##### Provided records #####

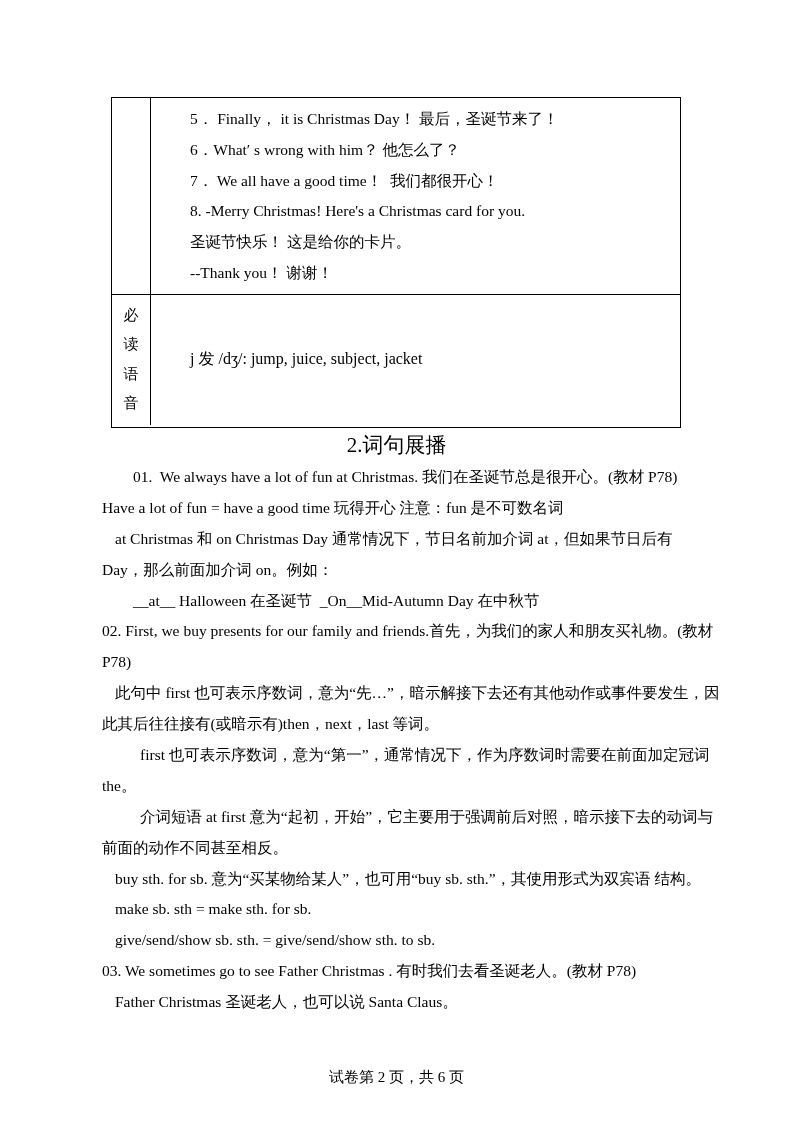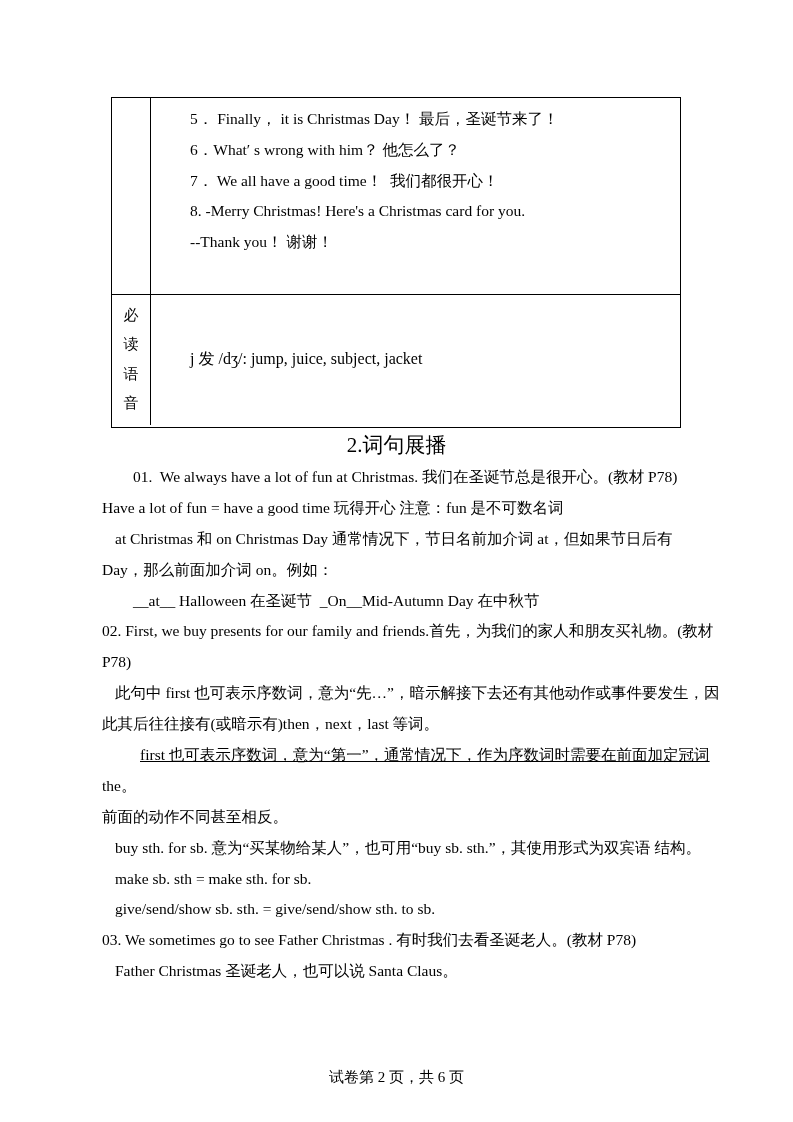"圣诞节快乐！ 这是给你的卡片。" div.sentence-line { html: none -> <div>圣诞节快乐！ 这是给你的卡片。</div> }
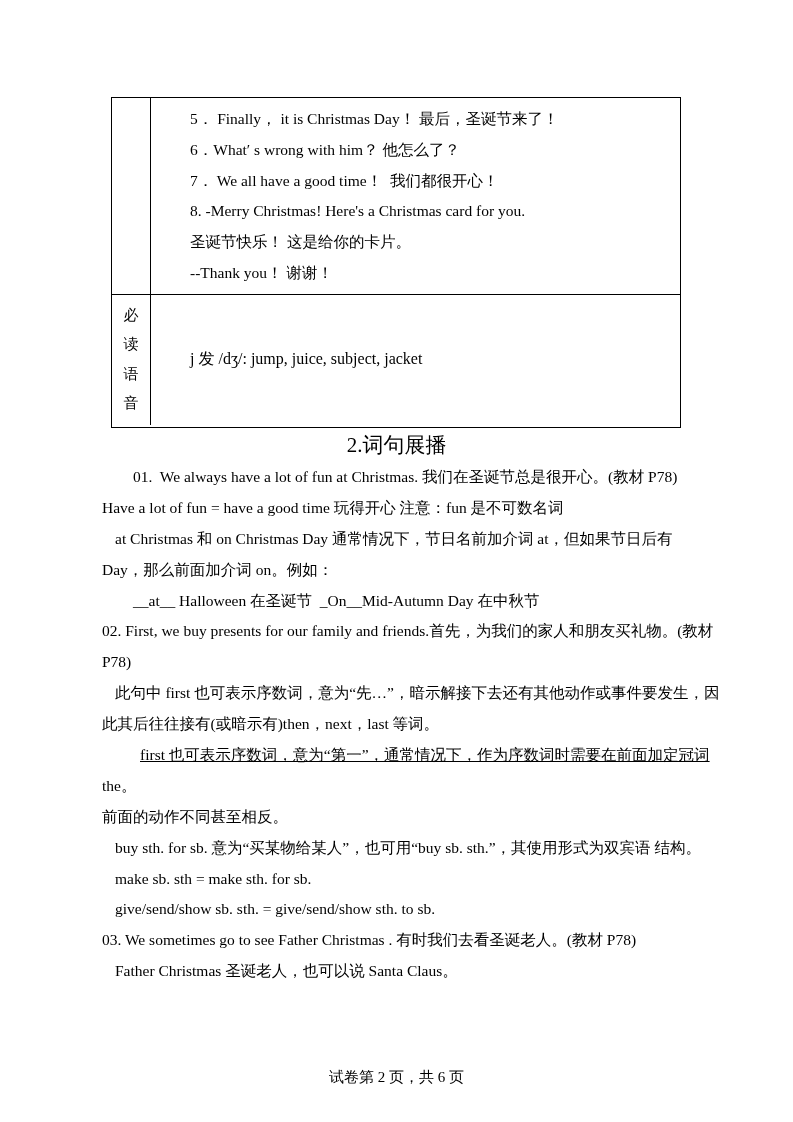"first" .ind-l { text-decoration: underline -> none }
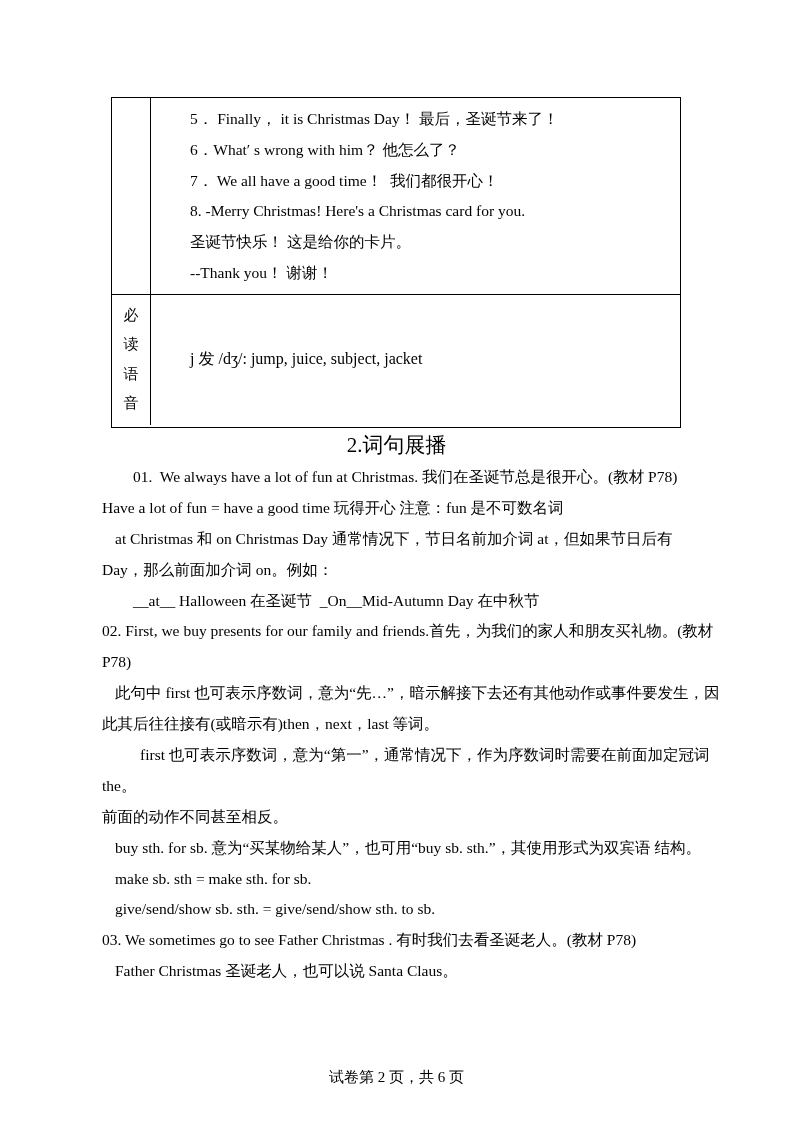"介词短语 at first" div.bline { html: none -> <div>介词短语 at first 意为“起初，开始”，它主要用于强调前后对照，暗示接下去的动词与</div> }
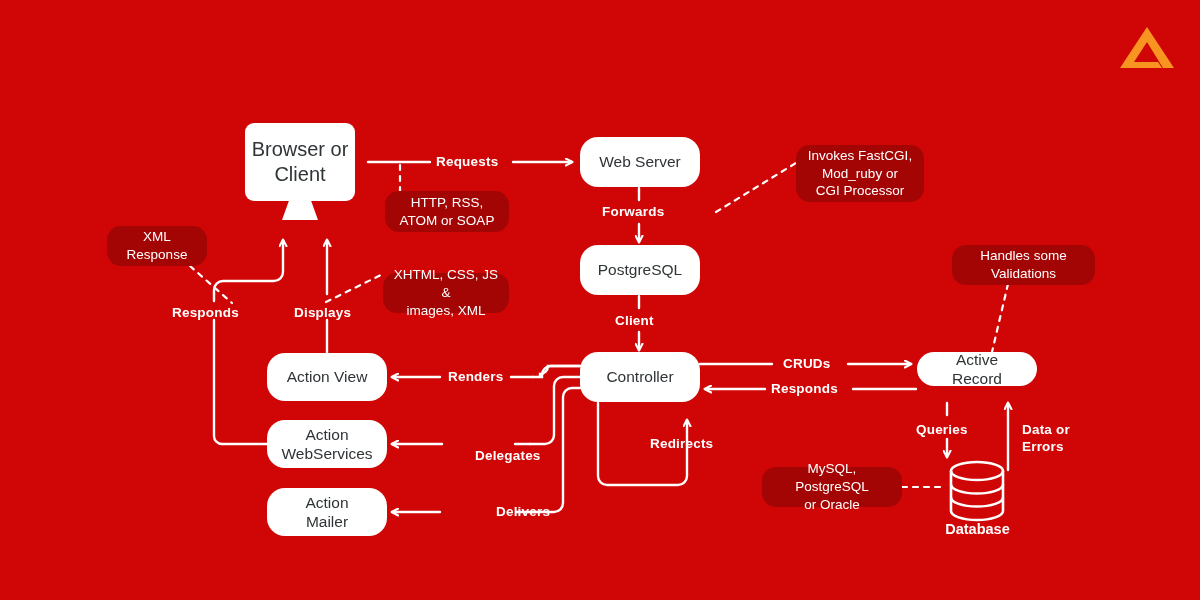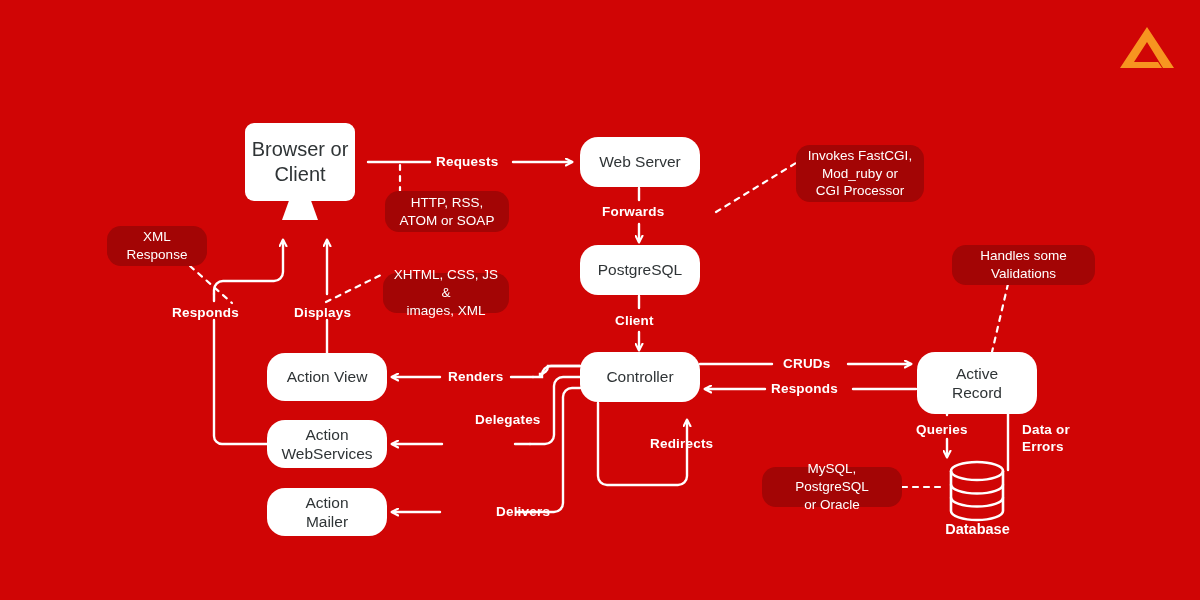"Active" div.node { height: 62px -> 34px }
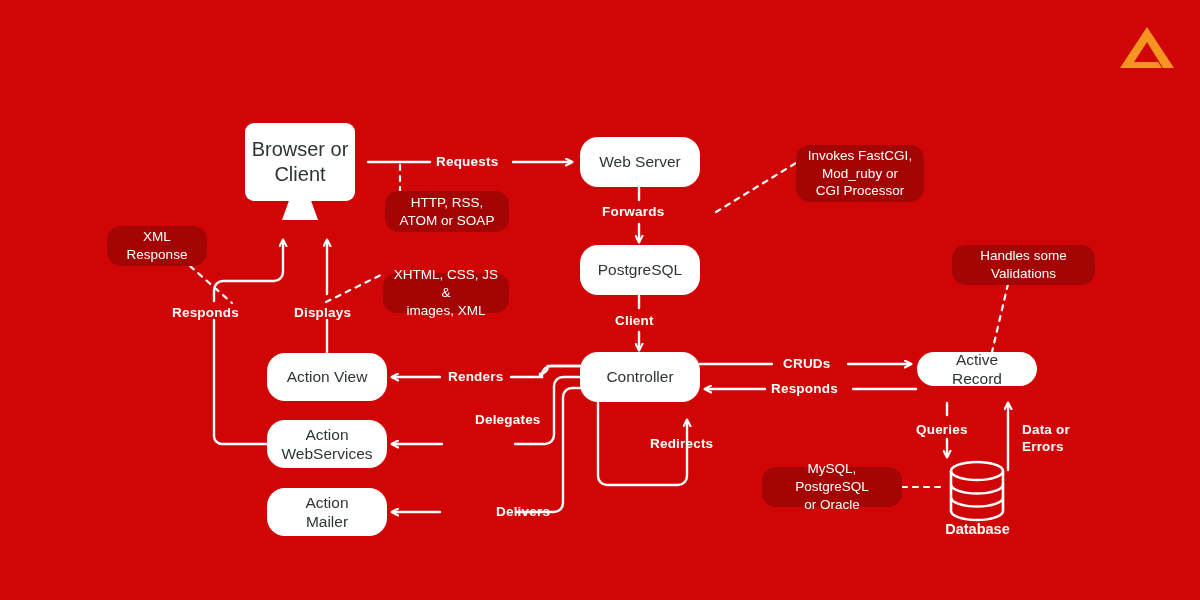"Delegates" div.edge-label { top: 412px -> 448px }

#####

All lines from the one holding "none -> <div>介词短语" through the last line of the material above should be set down exactly, and the pictures should be left out.

"介词短语 at first" div.bline { html: none -> <div>介词短语 at first 意为“起初，开始”，它主要用于强调前后对照，暗示接下去的动词与</div> }
"Active" div.node { height: 62px -> 34px }
"Delegates" div.edge-label { top: 412px -> 448px }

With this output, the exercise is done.